**Exercise instructions**
Your answer should be the lines of the data below that contain "content".

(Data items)
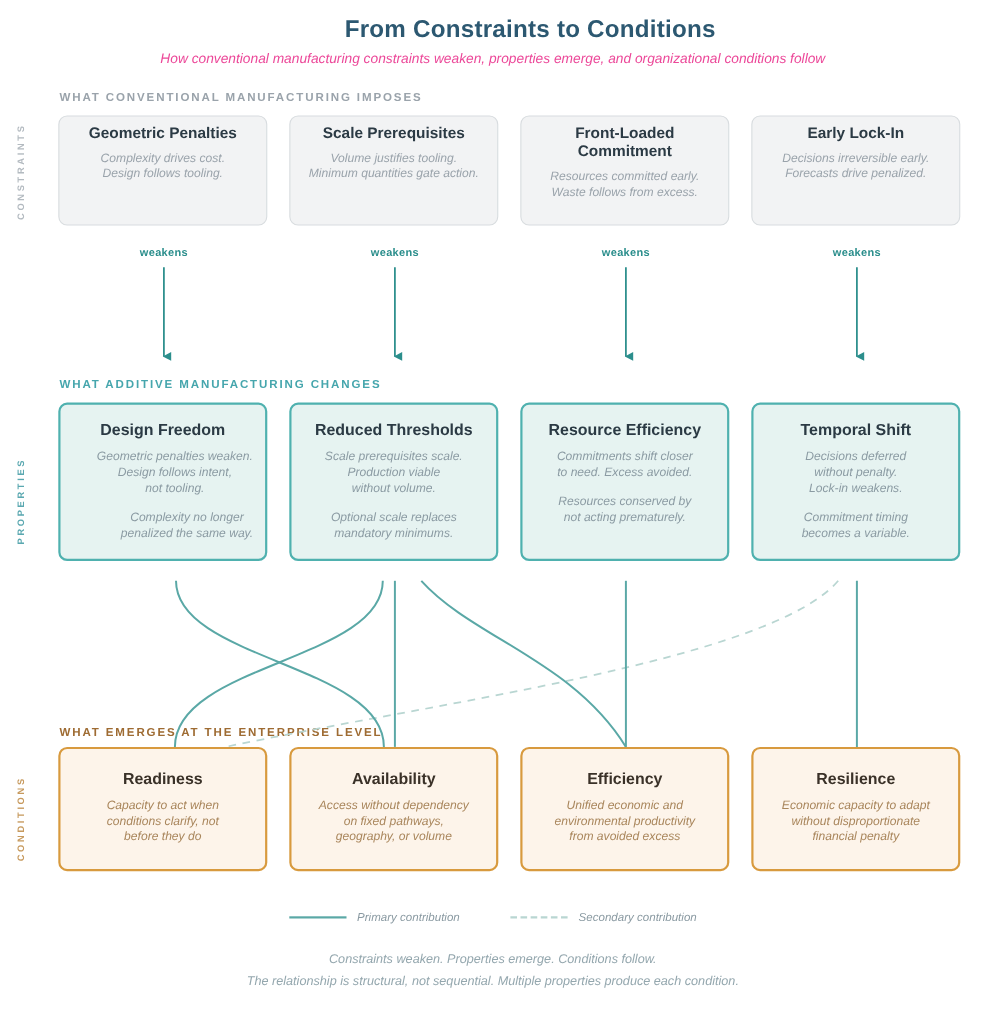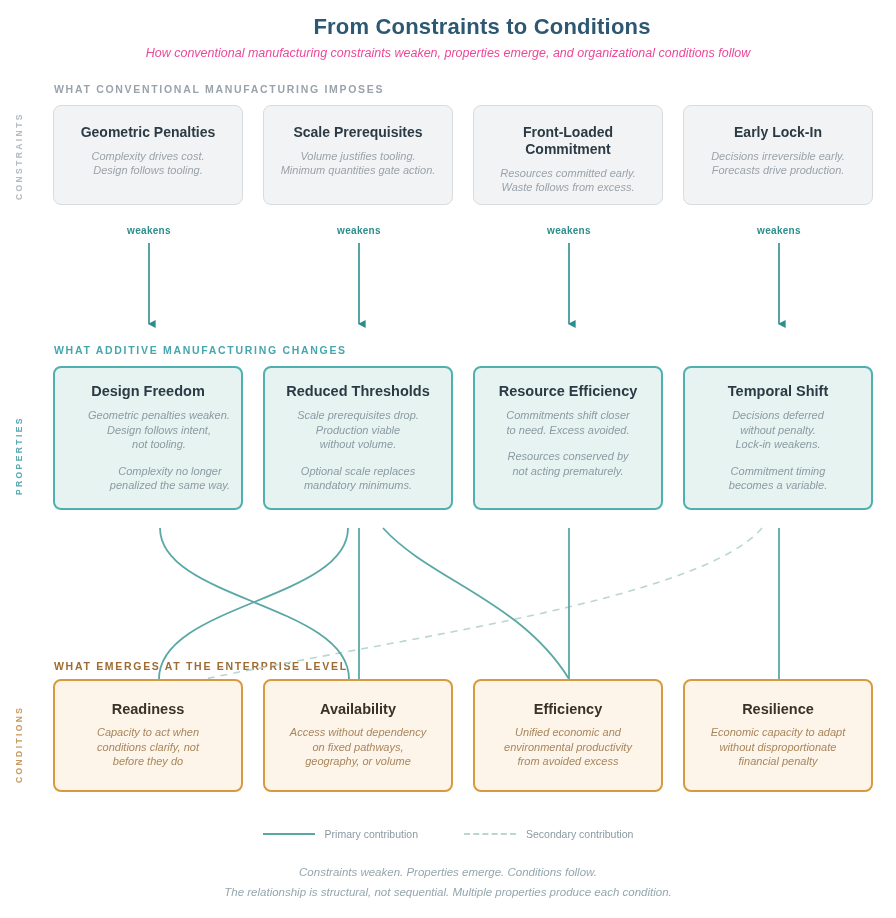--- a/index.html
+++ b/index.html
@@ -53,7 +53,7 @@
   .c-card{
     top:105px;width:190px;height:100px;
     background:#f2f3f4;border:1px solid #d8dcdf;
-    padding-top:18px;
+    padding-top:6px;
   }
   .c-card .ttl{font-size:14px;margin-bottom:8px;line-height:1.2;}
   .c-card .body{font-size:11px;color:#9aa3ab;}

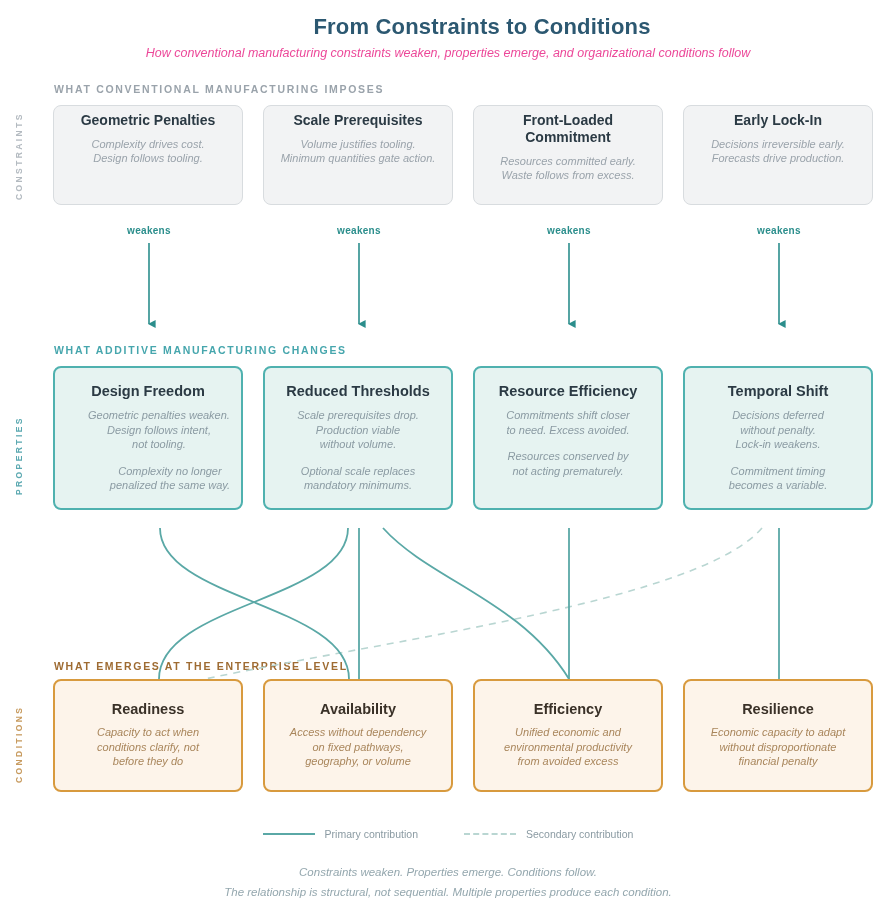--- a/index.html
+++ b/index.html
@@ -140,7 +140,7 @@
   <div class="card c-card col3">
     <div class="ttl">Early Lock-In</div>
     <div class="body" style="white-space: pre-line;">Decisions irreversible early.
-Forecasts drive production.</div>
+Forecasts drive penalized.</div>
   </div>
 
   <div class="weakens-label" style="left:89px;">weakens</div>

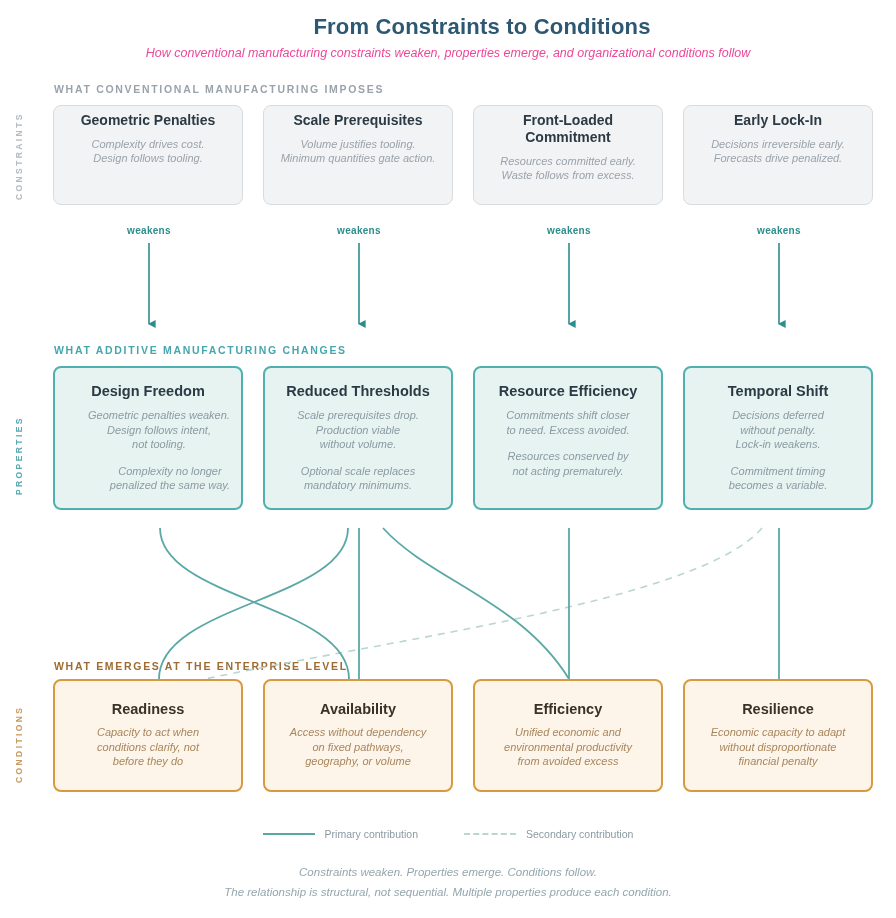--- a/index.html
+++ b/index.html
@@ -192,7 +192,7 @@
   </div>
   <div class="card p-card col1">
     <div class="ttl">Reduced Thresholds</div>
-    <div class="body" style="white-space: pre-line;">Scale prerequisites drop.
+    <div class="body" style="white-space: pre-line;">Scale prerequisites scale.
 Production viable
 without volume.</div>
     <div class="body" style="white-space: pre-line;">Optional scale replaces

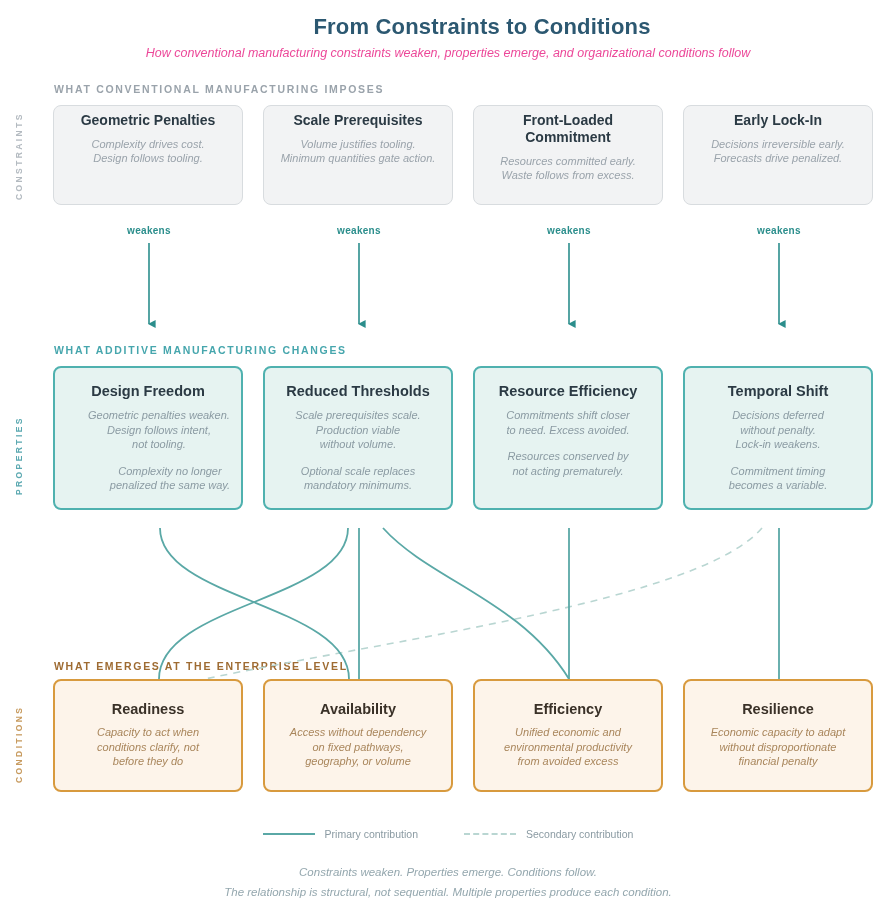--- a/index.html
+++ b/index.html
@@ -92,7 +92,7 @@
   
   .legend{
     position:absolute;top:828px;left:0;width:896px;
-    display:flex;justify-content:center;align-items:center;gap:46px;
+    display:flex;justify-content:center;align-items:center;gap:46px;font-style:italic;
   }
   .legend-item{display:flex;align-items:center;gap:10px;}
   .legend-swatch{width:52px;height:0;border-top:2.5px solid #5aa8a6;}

**Your response**
-    display:flex;justify-content:center;align-items:center;gap:46px;
+    display:flex;justify-content:center;align-items:center;gap:46px;font-style:italic;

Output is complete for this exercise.